La bataille de Kawa contre Dehak arrive en tête de liste des « jours spéciaux » définis comme « nationaux », mais l’on comprend bien à la lecture du texte qu’elle ne s’est pas déroulée un 21 mars. Cette date apparaît bien, mais sans lien avec Newroz : ici, le 21 mars porte le nom de Sersal, qui signifie « nouvel an » en kurde. Sersal est défini comme un « festival », marquant « le début d’une nouvelle vie », lors duquel les Kurdes « se rendent visite et échangent des présents ». Comme le précise Mehmet Emîn Bozarslan dans son étude sur le journal Jîn les termes de Newroz et Sersal sont tous deux utilisés pour désigner la fête qui se déroule le 21 mars (M. E. Bozarslan, 1985 : 135). Ce n’est que plus tard que le nom de Newroz sera définitivement adopté. La question de l’origine de la fête est également abordée dans le journal. Memdur Selim y publie en 1918 les lignes suivantes :

« Connaître et faire vivre nos jours nationaux est notre droit et notre devoir. Pour connaître et profiter de ce devoir et des droits qui viennent de l’histoire, il faut définir ces journées nationales par différents moyens (avec différentes ressources). Voilà un point de recherche pour les historiens et la jeunesse. Est-ce qu’il y a une autre journée nationale et sociale que les journées religieuses connues ? Ces journées, par quelles sources historiques, par quel canal ont-elles cheminé ? Par exemple, notre nouvel an est le même que le Newroz des Iraniens. Est-ce vraiment le cas ? » (Jîn, 16 : 7).
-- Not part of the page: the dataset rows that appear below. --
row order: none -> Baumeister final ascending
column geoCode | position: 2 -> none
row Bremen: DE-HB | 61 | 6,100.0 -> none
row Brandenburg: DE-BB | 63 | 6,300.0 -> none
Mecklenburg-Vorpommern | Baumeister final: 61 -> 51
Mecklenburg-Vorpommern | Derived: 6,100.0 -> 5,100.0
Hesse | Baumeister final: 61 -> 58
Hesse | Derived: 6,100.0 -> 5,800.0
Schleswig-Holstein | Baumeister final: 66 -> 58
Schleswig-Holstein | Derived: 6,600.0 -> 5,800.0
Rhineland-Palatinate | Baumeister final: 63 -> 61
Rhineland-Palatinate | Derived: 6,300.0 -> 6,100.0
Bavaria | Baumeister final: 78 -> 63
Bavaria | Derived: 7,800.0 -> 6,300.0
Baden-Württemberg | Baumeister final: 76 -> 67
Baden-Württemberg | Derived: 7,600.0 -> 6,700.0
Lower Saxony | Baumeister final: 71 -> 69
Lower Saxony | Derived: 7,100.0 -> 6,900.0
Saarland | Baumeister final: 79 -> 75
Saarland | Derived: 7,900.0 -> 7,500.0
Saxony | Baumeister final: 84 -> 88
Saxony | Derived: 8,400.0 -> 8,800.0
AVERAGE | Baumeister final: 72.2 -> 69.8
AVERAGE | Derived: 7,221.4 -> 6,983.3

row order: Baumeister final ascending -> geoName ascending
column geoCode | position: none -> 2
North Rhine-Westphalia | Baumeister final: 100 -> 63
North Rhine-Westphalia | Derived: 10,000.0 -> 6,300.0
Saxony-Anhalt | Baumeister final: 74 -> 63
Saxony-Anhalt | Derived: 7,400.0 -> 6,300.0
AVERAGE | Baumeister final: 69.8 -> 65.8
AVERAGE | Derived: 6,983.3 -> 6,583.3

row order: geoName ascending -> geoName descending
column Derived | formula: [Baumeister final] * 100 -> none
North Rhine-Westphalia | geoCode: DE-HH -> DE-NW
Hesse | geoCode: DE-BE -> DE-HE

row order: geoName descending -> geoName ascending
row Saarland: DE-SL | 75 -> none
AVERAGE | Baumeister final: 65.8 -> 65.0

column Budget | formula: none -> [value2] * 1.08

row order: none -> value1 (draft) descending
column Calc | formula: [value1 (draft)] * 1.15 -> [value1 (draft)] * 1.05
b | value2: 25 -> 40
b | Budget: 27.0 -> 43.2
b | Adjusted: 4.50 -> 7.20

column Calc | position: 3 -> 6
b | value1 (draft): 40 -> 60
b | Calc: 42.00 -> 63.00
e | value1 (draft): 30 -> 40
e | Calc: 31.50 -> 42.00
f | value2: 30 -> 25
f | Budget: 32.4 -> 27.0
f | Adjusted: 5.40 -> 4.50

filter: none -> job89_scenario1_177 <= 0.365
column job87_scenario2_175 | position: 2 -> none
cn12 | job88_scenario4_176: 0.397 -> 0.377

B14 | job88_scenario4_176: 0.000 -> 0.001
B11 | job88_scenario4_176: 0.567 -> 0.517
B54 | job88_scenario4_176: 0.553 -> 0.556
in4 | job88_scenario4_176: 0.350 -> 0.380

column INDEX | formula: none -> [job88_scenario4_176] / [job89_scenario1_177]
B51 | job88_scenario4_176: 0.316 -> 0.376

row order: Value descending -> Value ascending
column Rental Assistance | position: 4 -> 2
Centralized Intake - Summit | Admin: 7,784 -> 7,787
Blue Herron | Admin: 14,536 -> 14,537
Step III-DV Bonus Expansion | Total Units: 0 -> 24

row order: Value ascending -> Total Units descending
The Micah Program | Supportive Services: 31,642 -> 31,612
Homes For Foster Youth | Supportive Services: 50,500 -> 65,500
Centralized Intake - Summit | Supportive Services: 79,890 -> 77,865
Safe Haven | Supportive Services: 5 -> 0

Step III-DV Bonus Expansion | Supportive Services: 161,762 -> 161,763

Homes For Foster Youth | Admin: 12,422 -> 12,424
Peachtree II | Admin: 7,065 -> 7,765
Le journal, plutôt que de se contenter de présenter des certitudes, incite à la recherche sur le sujet et invite « les historiens et la jeunesse » à l’explorer. On voit bien ici que le processus est dialectique, c’est en quelque sorte un « work in progress ». À quelle date l’événement de « Kawe [mettant] fin à la cruauté de Dehak » sera-t-il fixé ? Reprenons le premier numéro de Jîn :

« Pour les Kurdes, le jour de libération est le 31 août […] et chaque 31 août est célébré comme jour national de libération à Demavand. Le fait que cette célébration soit appelée “festival kurde” et qu’elle soit glorifiée et honorée seulement par des Kurdes montre irrémédiablement que ce sont les Kurdes qui ont déclaré la guerre pour mettre fin à la cruauté de Dehak »(ibid.).

La révolte du forgeron Kawa est donc datée du 31 août et non du 21 mars. En Iran, cela correspond à une fête nommée « Iyd-i Kurd112 » (Aydın, 2005 : 74) – nous reviendrons sur les origines pré-nationales de la fête au chapitre suivant. On constate donc que les éléments aujourd’hui agrégés dans la définition de la fête de nouvel an Newroz ne l’étaient pas en 1919 dans les productions de la société d’élévation du Kurdistan, et que la fête du 21 mars est tantôt appelée Newroz, tantôt Sersal.

La création de la ligue Khoyboun dans les années 1930 va donner une nouvelle impulsion à l’invention de la tradition Newroz.